Speaking with Algerians at home and abroad, to lay out aspirations and the challenges and risks facing the country, the president’s speeches appeared to be an attempt to rebuild trust in Algerian institutions.
The election saw scepticism among large parts of the population as to the likelihood of any meaningful change
While important debates are ongoing, particularly online, the Hirak is weakened because it is not proposing on-the-ground solutions to the problems facing the country.
The Hirak called for democracy, and it is during elections, however problematic, that people’s voices are heard. The election of representatives to Parliament is paramount for ensuring the people who hold power exercise it fairly, and for helping people to achieve their social, civil and political rights.
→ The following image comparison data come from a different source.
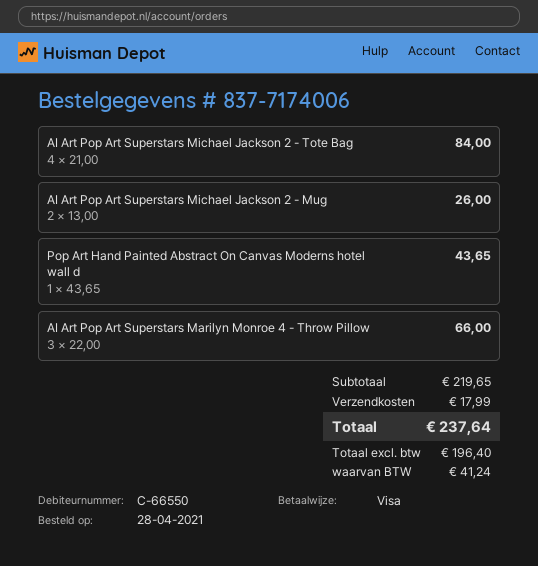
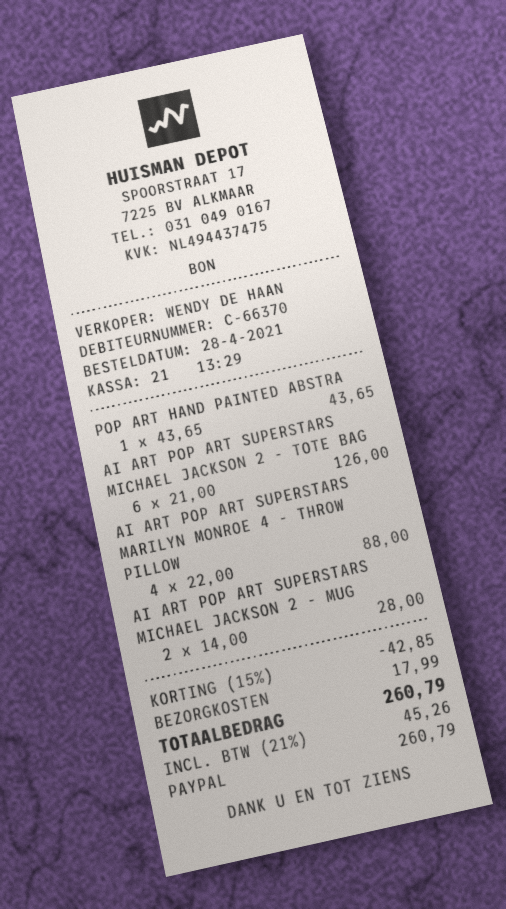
customer number: C-66550 -> C-66370
payment method: Visa -> PayPal
AI Art Pop Art Superstars Michael Jackson 2 - Tote Bag: 4 x 21.00 = 84.00 -> 6 x 21.00 = 126.00
AI Art Pop Art Superstars Michael Jackson 2 - Mug: 2 x 13.00 = 26.00 -> 2 x 14.00 = 28.00
AI Art Pop Art Superstars Marilyn Monroe 4 - Throw Pillow: 3 x 22.00 = 66.00 -> 4 x 22.00 = 88.00
discount: none -> 15% = 42.85
tax: 41.24 -> 45.26
total: 237.64 -> 260.79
Prior to these elections, large strikes hit different sectors including education, healthcare, and postal services. The pandemic, the lockdowns and border closures have badly affected Algeria and its diaspora, as has the fall in oil prices as a result of global downturns. Unemployment remains a major challenge. Supporting businesses out of the crisis, diversifying the economy, improving social care, health and education, transitioning to renewable energy and restoring faith in the institutions, are equally important to achieve.
A new Algeria
Corruption scandals – including candidates paying to be at the head of a party list, and salaries being tripled under the previous president, Abdelaziz Bouteflika – and the impression of the parliament as inefficient, simply a rubber stamp for decisions made by the executive, underline the need for change. The divisions over the vote and the low turnout indicate Algerians’ scepticism as to whether this is underway, as well as a rejection of Tebboun’s roadmap by the Hirak.
Meaningful change will more likely come from the real activism on the streets of Algeria, as it did during the Hirak, and in the grassroots work of youth, associations, community groups, journalism and online debates being held by academics and civil society figures across the country.
Young people are engaged with and participating in community projects, such as protecting their environments and creating small- and medium-sized enterprises across a multitude of sectors contributing to the post-COVID recovery and to regeneration at the local level. Rebuilding their trust in political institutions, and strengthening those institutions, is an important next step.
Following the election, President Tebboune announced that the “turnout was not important”. It is certainly the case that for his government the main priority was restoring the damaged relationship between Algerian governance, and in particular the electoral process, and citizens. Electoral administrations, ministries and diplomatic missions all had to accept the independent role of the ANIE. It is not clear whether that happened.
Rebuilding and revitalising the political institutions of the country will be paramount to ensuring Algeria recovers in a fair and sustainable manner and thrives in the next decades.